Query log formats

Two query log formats are supported. Plain text format is still the default one. However, while it might be more convenient for manual monitoring and review, but hard to replay for benchmarks, it only logs search queries but not the other types of requests, does not always contain the complete search query data, etc. The default text format is also harder (and sometimes impossible) to replay for benchmarking purposes. The sphinxql format alleviates that. It aims to be complete and automatable, even though at the cost of brevity and readability.

Plain log format

By default, searchd logs all successfully executed search queries into a query log file. Here’s an example:

[Fri Jun 29 21:17:58 2007] 0.004 sec 0.004 sec [all/0/rel 35254 (0,20)] [lj] test
[Fri Jun 29 21:20:34 2007] 0.024 sec 0.024 sec [all/0/rel 19886 (0,20) @channel_id] [lj] test

This log format is as follows:

[query-date] real-time wall-time [match-mode/filters-count/sort-mode
    total-matches (offset,limit) @groupby-attr] [index-name] query
  • real-time is a time measured just from start to finish of the query
  • wall-time like real-time but not including waiting for agents and merging result sets time

Match mode can take one of the following values:

  • “all” for SPH_MATCH_ALL mode;
  • “any” for SPH_MATCH_ANY mode;
  • “phr” for SPH_MATCH_PHRASE mode;
  • “bool” for SPH_MATCH_BOOLEAN mode;
  • “ext” for SPH_MATCH_EXTENDED mode;
  • “ext2” for SPH_MATCH_EXTENDED2 mode;
  • “scan” if the full scan mode was used, either by being specified with SPH_MATCH_FULLSCAN, or if the query was empty (as documented under Matching Modes)
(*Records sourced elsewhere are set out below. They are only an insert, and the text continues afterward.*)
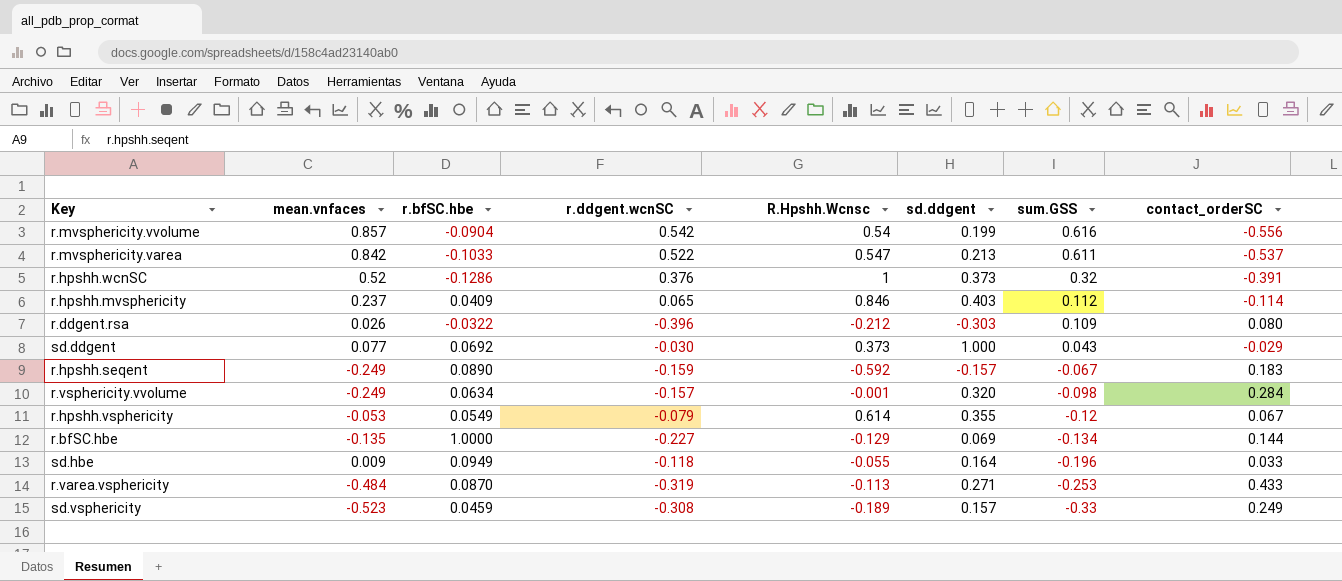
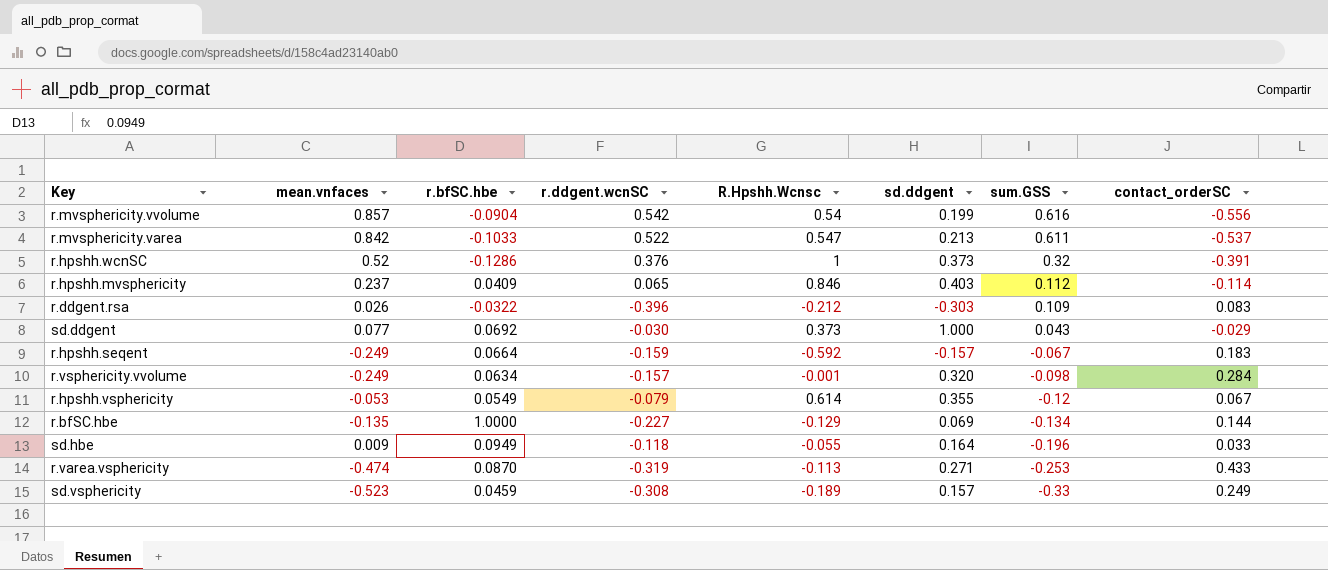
r.ddgent.rsa | contact_orderSC: 0.080 -> 0.083
r.hpshh.seqent | r.bfSC.hbe: 0.0890 -> 0.0664
r.varea.vsphericity | mean.vnfaces: -0.484 -> -0.474

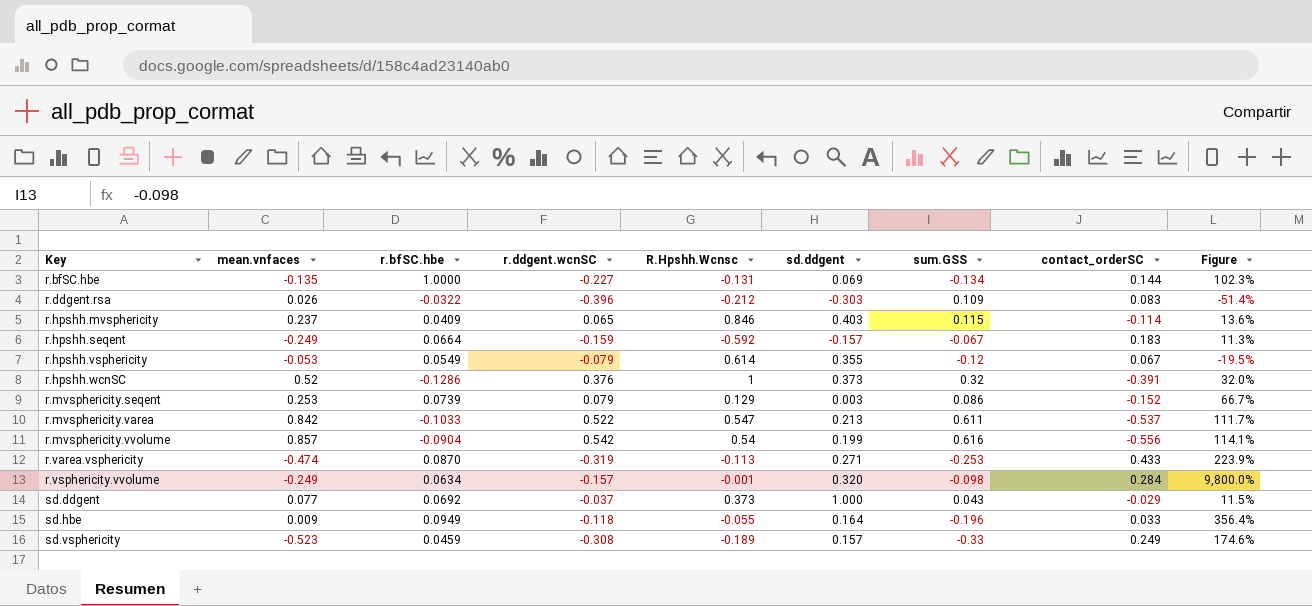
row order: sum.GSS descending -> Key ascending
column Figure | formula: none -> [sum.GSS] / [R.Hpshh.Wcnsc]
r.bfSC.hbe | R.Hpshh.Wcnsc: -0.129 -> -0.131
r.hpshh.mvsphericity | sum.GSS: 0.112 -> 0.115
row r.mvsphericity.seqent: none -> 0.253 | 0.0739 | 0.079 | 0.129 | 0.003 | 0.086 | -0.152 | 66.7%
sd.ddgent | r.ddgent.wcnSC: -0.030 -> -0.037

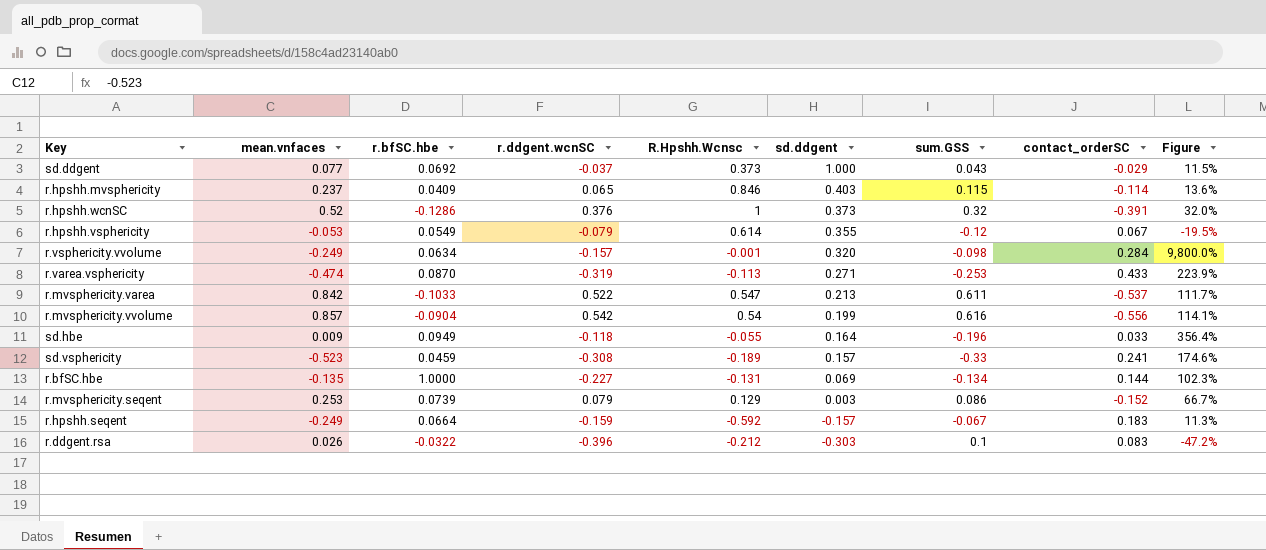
row order: Key ascending -> sd.ddgent descending
sd.vsphericity | contact_orderSC: 0.249 -> 0.241
r.ddgent.rsa | sum.GSS: 0.109 -> 0.1
r.ddgent.rsa | Figure: -51.4% -> -47.2%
Sort mode can take one of the following values:

  • “rel” for SPH_SORT_RELEVANCE mode;
  • “attr-” for SPH_SORT_ATTR_DESC mode;
  • “attr+” for SPH_SORT_ATTR_ASC mode;
  • “tsegs” for SPH_SORT_TIME_SEGMENTS mode;
  • “ext” for SPH_SORT_EXTENDED mode.

Additionally, if searchd was started with --iostats, there will be a block of data after where the index(es) searched are listed.

A query log entry might take the form of:

[Fri Jun 29 21:17:58 2007] 0.004 sec [all/0/rel 35254 (0,20)] [lj]
   [ios=6 kb=111.1 ms=0.5] test

This additional block is information regarding I/O operations in performing the search: the number of file I/O operations carried out, the amount of data in kilobytes read from the index files and time spent on I/O operations (although there is a background processing component, the bulk of this time is the I/O operation time).

SphinxQL log format

This new log format introduced with the goals begin logging everything and then some, and in a format easy to automate (for instance, automatically replay). SphinxQL log format can either be enabled via the query_log_format directive in the configuration file, or switched back and forth on the fly with the SET GLOBAL query_log_format=… statement via SphinxQL. In the new format, the example from the previous section would look as follows. (Wrapped below for readability, but with just one query per line in the actual log.)

/* Fri Jun 29 21:17:58.609 2007 2011 conn 2 real 0.004 wall 0.004 found 35254 */
SELECT * FROM lj WHERE MATCH('test') OPTION ranker=proximity;

/* Fri Jun 29 21:20:34 2007.555 conn 3 real 0.024 wall 0.024 found 19886 */
SELECT * FROM lj WHERE MATCH('test') GROUP BY channel_id
OPTION ranker=proximity;

Note that all requests would be logged in this format, including those sent via SphinxAPI and SphinxSE, not just those sent via SphinxQL. Also note, that this kind of logging works only with plain log files and will not work if you use ‘syslog’ service for logging.

The features of SphinxQL log format compared to the default text one are as follows.

  • All request types should be logged. (This is still work in progress.)
  • Full statement data will be logged where possible.
  • Errors and warnings are logged.
  • The log should be automatically replayable via SphinxQL.
  • Additional performance counters (currently, per-agent distributed query times) are logged.

Use sphinxql:compact_in to shorten your IN() clauses in log if you have too much values in it.

Every request (including both SphinxAPI and SphinxQL) request must result in exactly one log line. All request types, including INSERT, CALL SNIPPETS, etc will eventually get logged, though as of time of this writing, that is a work in progress). Every log line must be a valid SphinxQL statement that reconstructs the full request, except if the logged request is too big and needs shortening for performance reasons. Additional messages, counters, etc can be logged in the comments section after the request.